*** Opening INPUT DATA ***
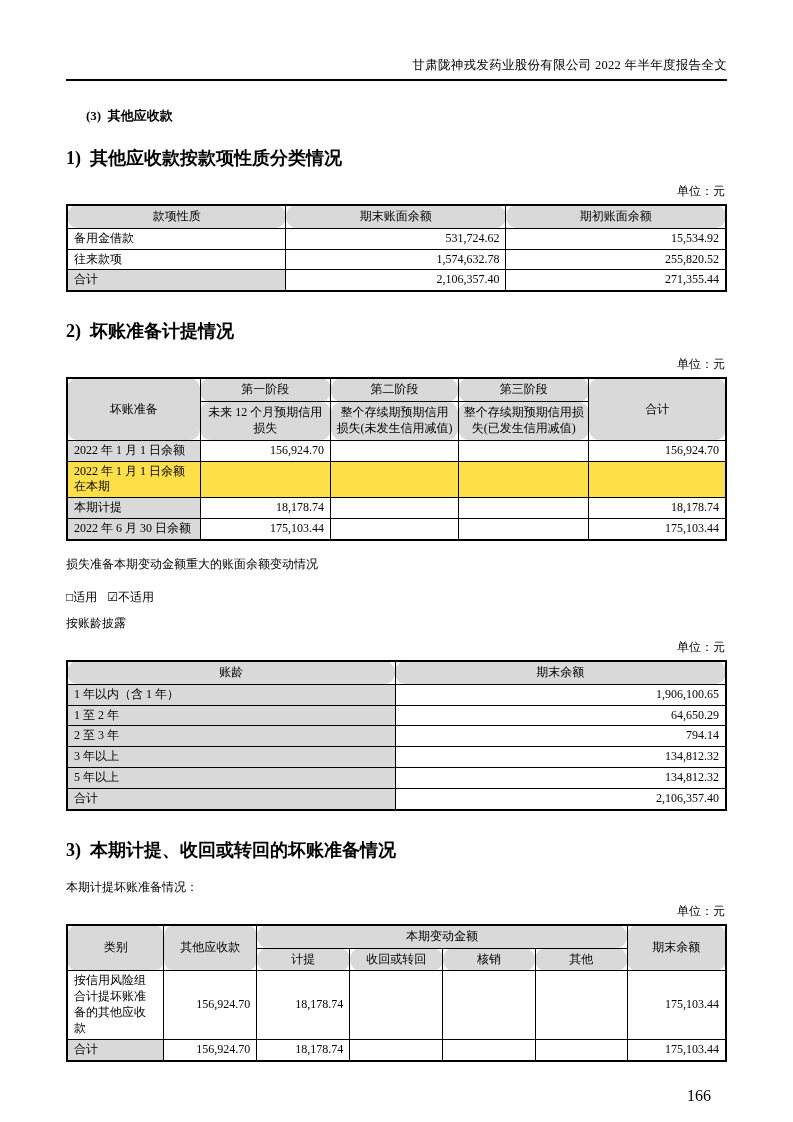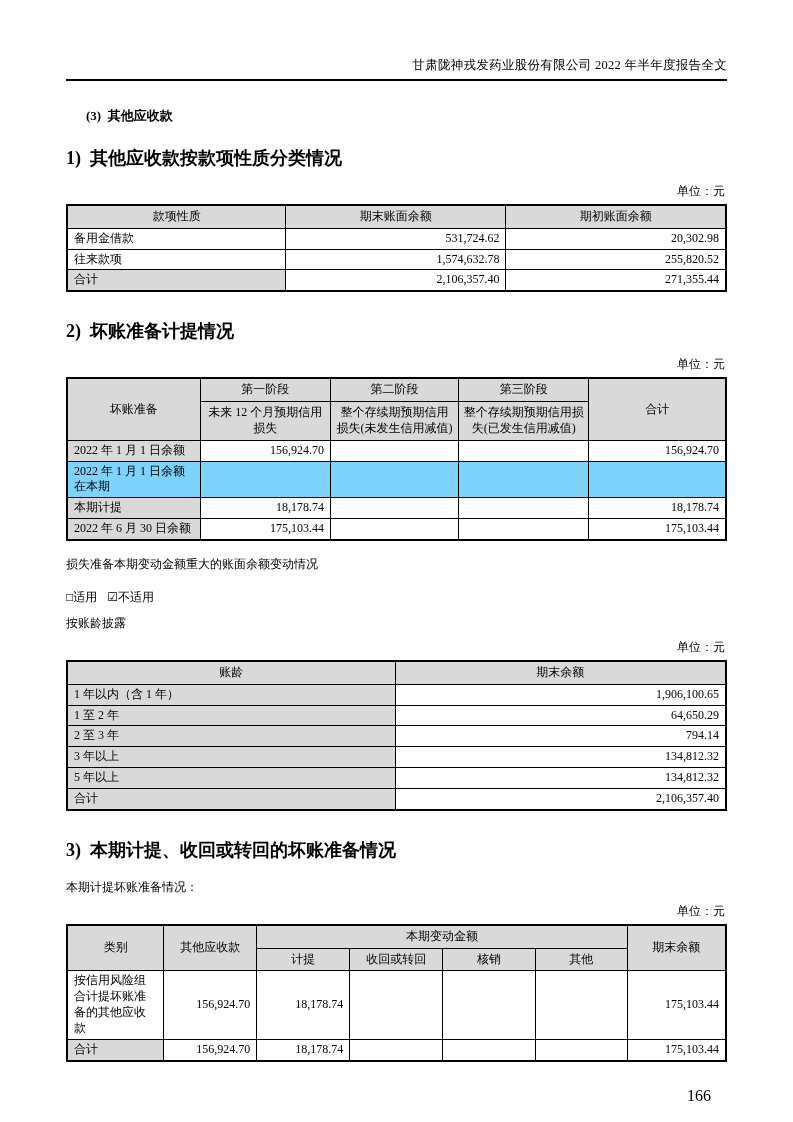--- a/index.html
+++ b/index.html
@@ -23,25 +23,25 @@
   .checkbox-line .cb{margin-right:10px;}
   .unit{margin:13px 2px 4px 0;text-align:right;font-size:12px;}
   table.tbl{
     width:100%;border-collapse:collapse;border:2px solid #000;
     table-layout:fixed;font-size:12px;
   }
   table.tbl th,table.tbl td{
     border:1px solid #000;padding:2px 6px;line-height:1.32;
     vertical-align:middle;font-weight:normal;word-break:break-all;
   }
-  table.tbl th{background:#d9d9d9;text-align:center;padding:3px 4px;}
+  table.tbl th{background:#d9d9d9;text-align:center;padding:3px 4px;border-radius:11px;}
   td.l{text-align:left;}
   td.r{text-align:right;}
   td.gray{background:#d9d9d9;}
-  tr.allgray td{background:#7dd3fc;}
+  tr.allgray td{background:#fde047;}
   td.indent{padding-left:34px;}
   .t2 td, .t4 td{padding-top:3px;padding-bottom:3px;}
   .page-num{margin-top:25px;text-align:right;padding-right:16px;font-size:16px;}
 </style>
 </head>
 <body>
 
 <div class="page">
 
   <div class="doc-header">
@@ -64,21 +64,21 @@
       <tr>
         <th>款项性质</th>
         <th>期末账面余额</th>
         <th>期初账面余额</th>
       </tr>
     </thead>
     <tbody>
       <tr>
         <td class="l">备用金借款</td>
         <td class="r">531,724.62</td>
-        <td class="r">20,302.98</td>
+        <td class="r">15,534.92</td>
       </tr>
       <tr>
         <td class="l">往来款项</td>
         <td class="r">1,574,632.78</td>
         <td class="r">255,820.52</td>
       </tr>
       <tr>
         <td class="l gray">合计</td>
         <td class="r">2,106,357.40</td>
         <td class="r">271,355.44</td>

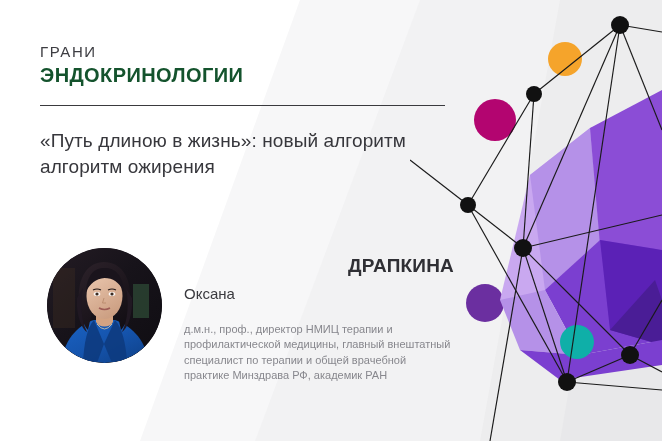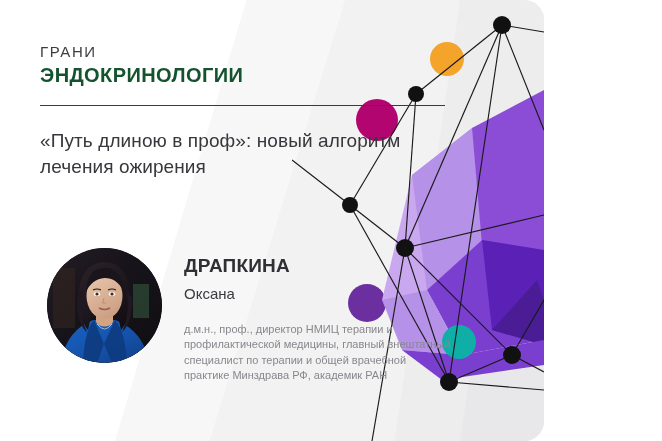--- a/index.html
+++ b/index.html
@@ -7,25 +7,24 @@
     margin: 0;
     padding: 0;
     background: #ffffff;
   }
   body {
     font-family: "Liberation Sans", "DejaVu Sans", sans-serif;
   }
 
   #slide {
     position: relative;
-    width: 544px;
+    width: 662px;
     height: 441px;
     overflow: hidden;
     background: #ffffff;
-    border-radius: 20px;
   }
 
   
   .bg-layer {
     position: absolute;
     inset: 0;
     width: 100%;
     height: 100%;
     z-index: 0;
   }
@@ -108,20 +107,21 @@
     left: 137px;
     top: 8px;
     width: 270px;
   }
   .speaker-surname {
     font-size: 19px;
     font-weight: 700;
     color: #2f2f34;
     letter-spacing: 0.2px;
     line-height: 1.1;
+    text-align: right;
   }
   .speaker-firstname {
     font-size: 15px;
     font-weight: 400;
     color: #3a3a3f;
     line-height: 1.25;
     margin-top: 8px;
   }
   .speaker-credentials {
     margin-top: 18px;
@@ -209,21 +209,21 @@
 
   <div class="content">
 
     <div class="brand">
       <span class="brand-top">ГРАНИ</span>
       <span class="brand-bottom">ЭНДОКРИНОЛОГИИ</span>
     </div>
 
     <div class="divider"></div>
 
-    <div class="slide-title">«Путь длиною в проф»: новый алгоритм лечения ожирения</div>
+    <div class="slide-title">«Путь длиною в жизнь»: новый алгоритм алгоритм ожирения</div>
 
     <div class="speaker">
 
       <div class="avatar">
         <svg width="115" height="115" viewBox="0 0 115 115">
           <defs>
             <clipPath id="avclip">
                 <circle cx="57.5" cy="57.5" r="57.5"></circle>
               </clipPath>
             <linearGradient id="bgdark" x1="0" y1="0" x2="1" y2="1">

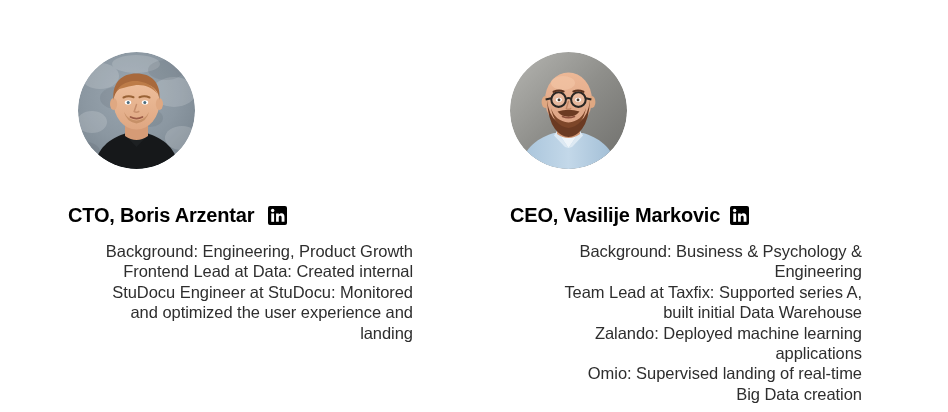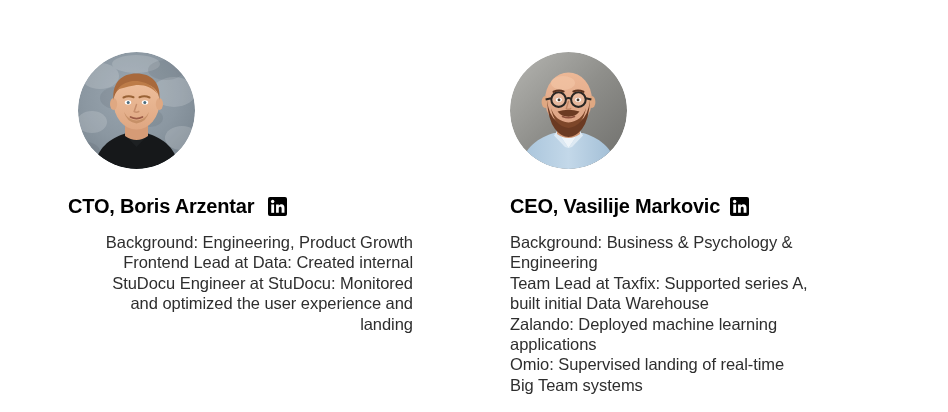--- a/index.html
+++ b/index.html
@@ -39,21 +39,21 @@
     margin-left: 10px;
   }
   .profile-card.right .avatar { margin-left: 0; }
 
   .avatar svg { display: block; width: 117px; height: 117px; }
 
   
   .name-row {
     display: flex;
     align-items: center;
-    margin-top: 25px;
+    margin-top: 34px;
     margin-left: 0;
     height: 24px;
   }
   .person-name {
     font-size: 20px;
     font-weight: 700;
     color: #000000;
     letter-spacing: -0.2px;
     line-height: 24px;
     white-space: nowrap;
@@ -70,21 +70,21 @@
 
   
   .bio {
     margin-top: 14px;
     font-size: 16.5px;
     line-height: 20.4px;
     color: #2e2e2e;
     letter-spacing: -0.05px;
   }
   .profile-card.left  .bio { width: 345px; text-align: right; }
-  .profile-card.right .bio { width: 352px; }
+  .profile-card.right .bio { width: 352px; text-align: right; }
   .bio-line { display: block; }
 </style>
 </head>
 <body>
 
 <div class="team-section">
 
   <div class="profile-card left">
 
     <div class="avatar">
@@ -257,17 +257,17 @@
     </div>
 
     <div class="bio">
       <span class="bio-line">Background: Business &amp; Psychology &amp;</span>
       <span class="bio-line">Engineering</span>
       <span class="bio-line">Team Lead at Taxfix: Supported series A,</span>
       <span class="bio-line">built initial Data Warehouse</span>
       <span class="bio-line">Zalando: Deployed machine learning</span>
       <span class="bio-line">applications</span>
       <span class="bio-line">Omio: Supervised landing of real-time</span>
-      <span class="bio-line">Big Team systems</span>
+      <span class="bio-line">Big Data creation</span>
     </div>
   </div>
 
 </div>
 
 </body></html>

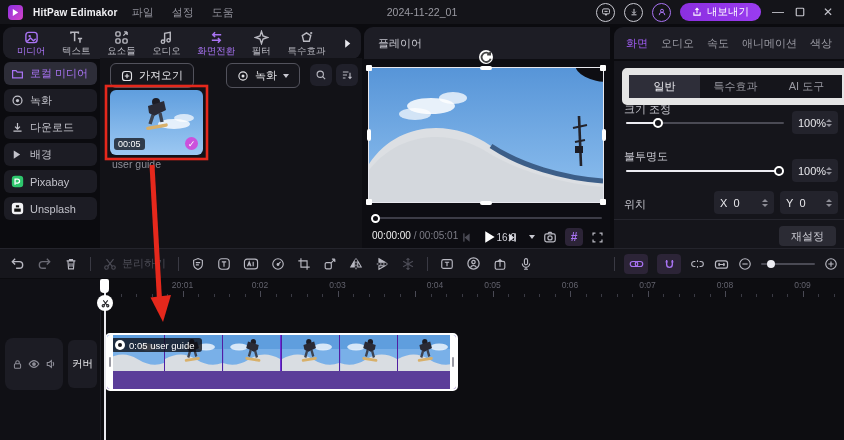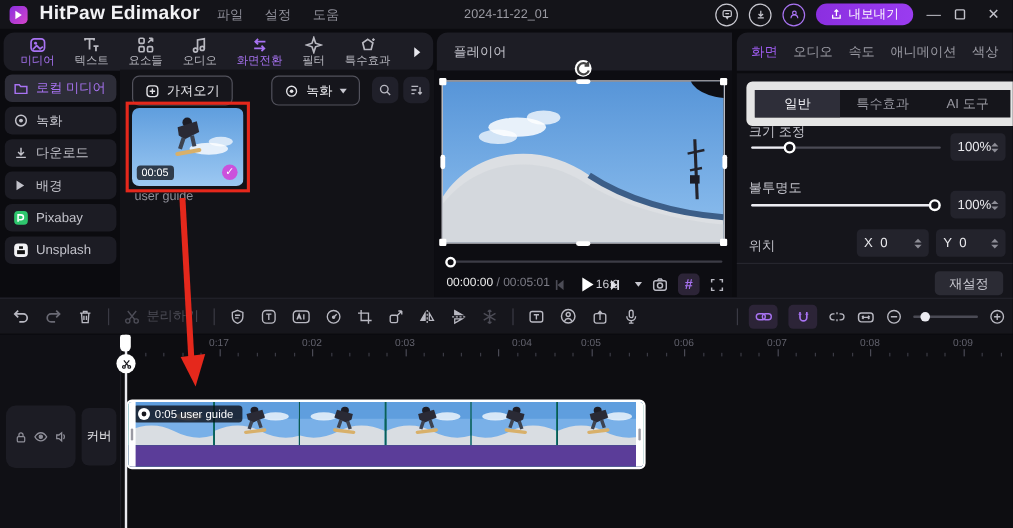--- a/index.html
+++ b/index.html
@@ -6,21 +6,21 @@
     font-family:"Liberation Sans","DejaVu Sans",sans-serif;color:#c8c8d0;
     -webkit-font-smoothing:antialiased;position:relative;font-size:11px;}
   svg{display:block;}
   .dim{color:#4c4c56 !important;}
 
   
   .titlebar{position:absolute;left:0;top:0;width:844px;height:24px;background:#141419;
     display:flex;align-items:center;padding:0 8px;box-sizing:border-box;gap:10px;}
   .logo{width:15px;height:15px;border-radius:4px;background:linear-gradient(135deg,#8b2fe0,#d544c8);
     display:flex;align-items:center;justify-content:center;flex:0 0 auto;}
-  .appname{color:#f2f2f5;font-weight:bold;font-size:16px;letter-spacing:.2px;}
+  .appname{color:#f2f2f5;font-weight:bold;font-size:10px;letter-spacing:.2px;}
   .menu{color:#8f8f99;font-size:11px;padding:0 4px;cursor:default;}
   .tb-date{position:absolute;left:0;right:0;text-align:center;color:#9a9aa2;font-size:10.5px;pointer-events:none;}
   .tb-right{margin-left:auto;display:flex;align-items:center;gap:9px;z-index:2;}
   .cicon{width:17px;height:17px;border:1.3px solid #c9c9d1;border-radius:50%;
     display:flex;align-items:center;justify-content:center;color:#c9c9d1;}
   .export-btn{height:18px;padding:0 12px;border-radius:10px;background:linear-gradient(90deg,#8b2fe0,#9a3cf0);
     color:#fff;display:flex;align-items:center;gap:5px;font-size:10.5px;}
   .winctl{color:#c3c3cb;font-size:12px;width:16px;text-align:center;}
 
   
@@ -117,22 +117,22 @@
   .timeline{position:absolute;left:0;top:279px;width:844px;height:161px;background:#0d0d11;}
   .tl-leftcol{position:absolute;left:0;top:0;width:100px;height:161px;background:#101015;border-right:1px solid #1d1d25;}
   .track-controls{position:absolute;left:5px;top:59px;width:58px;height:52px;background:#1c1c24;border-radius:8px;
     display:flex;align-items:center;justify-content:center;gap:5px;color:#8f8f99;}
   .cover-btn{position:absolute;left:68px;top:61px;width:29px;height:48px;background:#1c1c24;border-radius:6px;
     display:flex;align-items:center;justify-content:center;color:#e8e8ec;font-size:10.5px;}
   .ruler{position:absolute;left:0;top:0;width:844px;height:18px;}
   .tick{position:absolute;bottom:0;width:1px;height:3px;background:#3a3a44;}
   .tick.major{height:6px;background:#4a4a55;}
   .tick-label{position:absolute;top:1px;transform:translateX(-50%);color:#62626d;font-size:8.5px;}
-  .clip{position:absolute;left:105px;top:54px;width:433px;height:58px;border:2px solid #fff;border-radius:5px;
-    box-sizing:border-box;overflow:hidden;background:#0f766e;}
+  .clip{position:absolute;left:105px;top:54px;width:353px;height:58px;border:2px solid #fff;border-radius:5px;
+    box-sizing:border-box;overflow:hidden;background:#6d28d9;}
   .clip-thumbs{position:absolute;left:0;top:0;right:0;height:36px;display:flex;}
   .thumb{flex:1;overflow:hidden;border-right:1px solid rgba(0,0,0,.25);}
   .thumb svg{width:100%;height:100%;}
   .thumb svg.flip{transform:scaleX(-1);}
   .clip-audio{position:absolute;left:0;right:0;bottom:0;height:18px;background:#5b3d99;}
   .clip-label{position:absolute;left:4px;top:3px;background:rgba(12,12,18,.78);border-radius:3px;
     display:flex;align-items:center;gap:4px;padding:1.5px 7px 1.5px 4px;color:#fff;font-size:9.5px;white-space:nowrap;}
   .clip-dot{width:10px;height:10px;border-radius:50%;background:#fff;display:flex;align-items:center;justify-content:center;}
   .clip-dot i{width:4px;height:4px;border-radius:50%;background:#17171d;}
   .trim{position:absolute;top:0;bottom:0;width:6px;background:#fff;display:flex;align-items:center;justify-content:center;}
@@ -715,21 +715,21 @@
       <div class="tick" style="left: 694px;"></div>
       <div class="tick" style="left: 709.5px;"></div>
       <div class="tick major" style="left: 725px;"></div>
       <div class="tick" style="left: 740.5px;"></div>
       <div class="tick" style="left: 756px;"></div>
       <div class="tick" style="left: 771.5px;"></div>
       <div class="tick" style="left: 787px;"></div>
       <div class="tick major" style="left: 802.5px;"></div>
       <div class="tick" style="left: 818px;"></div>
       <div class="tick" style="left: 833.5px;"></div>
-      <div class="tick-label" style="left: 182.5px;">0:17</div>
+      <div class="tick-label" style="left: 182.5px;">20:01</div>
       <div class="tick-label" style="left: 260px; text-align: center;">0:02</div>
       <div class="tick-label" style="left: 337.5px;">0:03</div>
       <div class="tick-label" style="left: 415px; padding-left: 40px;">0:04</div>
       <div class="tick-label" style="left: 492.5px;">0:05</div>
       <div class="tick-label" style="left: 570px;">0:06</div>
       <div class="tick-label" style="left: 647.5px;">0:07</div>
       <div class="tick-label" style="left: 725px;">0:08</div>
       <div class="tick-label" style="left: 802.5px;">0:09</div>
     </div>
   <div class="tl-leftcol">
*** Closing INPUT DATA ***
PROMPT:
Give back, unchanged, the run of lines in the listing above that begins at the line containing "letter-spacing: -0.2px;" and ends at the line containing "Supported series A,</span>", both included.

EXERCISE ANSWER:
     letter-spacing: -0.2px;
     line-height: 24px;
     white-space: nowrap;
@@ -70,21 +70,21 @@
 
   
   .bio {
     margin-top: 14px;
     font-size: 16.5px;
     line-height: 20.4px;
     color: #2e2e2e;
     letter-spacing: -0.05px;
   }
   .profile-card.left  .bio { width: 345px; text-align: right; }
-  .profile-card.right .bio { width: 352px; }
+  .profile-card.right .bio { width: 352px; text-align: right; }
   .bio-line { display: block; }
 </style>
 </head>
 <body>
 
 <div class="team-section">
 
   <div class="profile-card left">
 
     <div class="avatar">
@@ -257,17 +257,17 @@
     </div>
 
     <div class="bio">
       <span class="bio-line">Background: Business &amp; Psychology &amp;</span>
       <span class="bio-line">Engineering</span>
       <span class="bio-line">Team Lead at Taxfix: Supported series A,</span>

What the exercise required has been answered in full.